About Ecuador Map and Geography
Ecuador (/ˈɛkwədɔːr/ ( listen) EK-wə-dor, Spanish: [ekwaˈðor]) (Quechua: Ikwadur), officially the Republic of Ecuador (Spanish: República del Ecuador, which literally translates as "Republic of the Equator"; Quechua: Ikwadur Ripuwlika), is a representative democratic republic in northwestern South America, bordered by Colombia on the north, Peru on the east and south, and the Pacific Ocean to the west. Ecuador also includes the Galápagos Islands in the Pacific, about 1,000 kilometres (620 mi) west of the mainland. The capital city is Quito, while the largest city is Guayaquil.
What is now Ecuador was home to a variety of Amerindian groups that were gradually incorporated into the Inca Empire during the 15th century.
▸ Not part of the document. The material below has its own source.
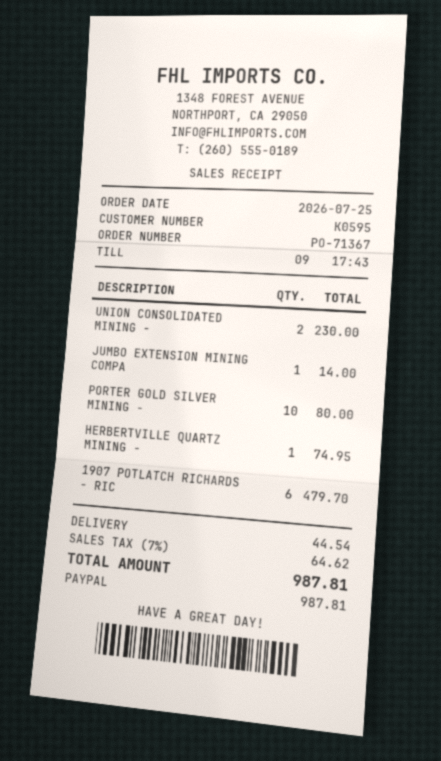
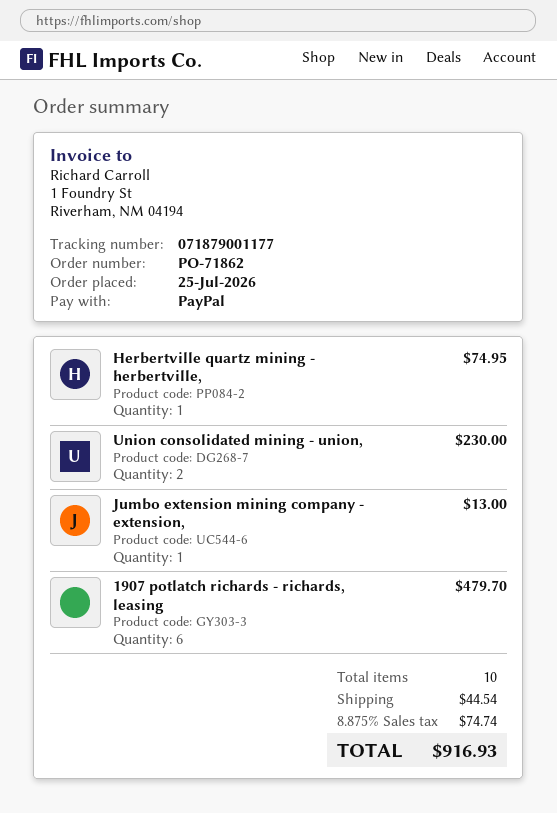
order number: PO-71367 -> PO-71862
JUMBO EXTENSION MINING COMPA: 1 for 14.00 -> 1 for 13.00
PORTER GOLD SILVER MINING -: 10 for 80.00 -> none
tax: 7% = 64.62 -> 8.875% = 74.74
total: 987.81 -> 916.93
The territory was colonized by Spain during the 16th century, achieving independence in 1820 as part of Gran Colombia, from which it emerged as its own sovereign state in 1830. The legacy of both empires is reflected in Ecuador's ethnically diverse population, with most of its 16.4 million people being mestizos, followed by large minorities of European, Amerindian, and African descendants. Spanish is the official language and is spoken by a majority of the population, though 13 Amerindian languages are also recognized, including Quichua and Shuar.
Ecuador is a middle-income country, with a developing economy that is highly dependent on commodities, namely petroleum and agricultural products. It is governed as a democratic presidential republic. One of 17 megadiverse countries in the world, Ecuador hosts many endemic plants and animals, such as those of the Galápagos Islands. In recognition of its unique ecological heritage, the new constitution of 2008 is the first in the world to recognize legally enforceable Rights of Nature, or ecosystem rights.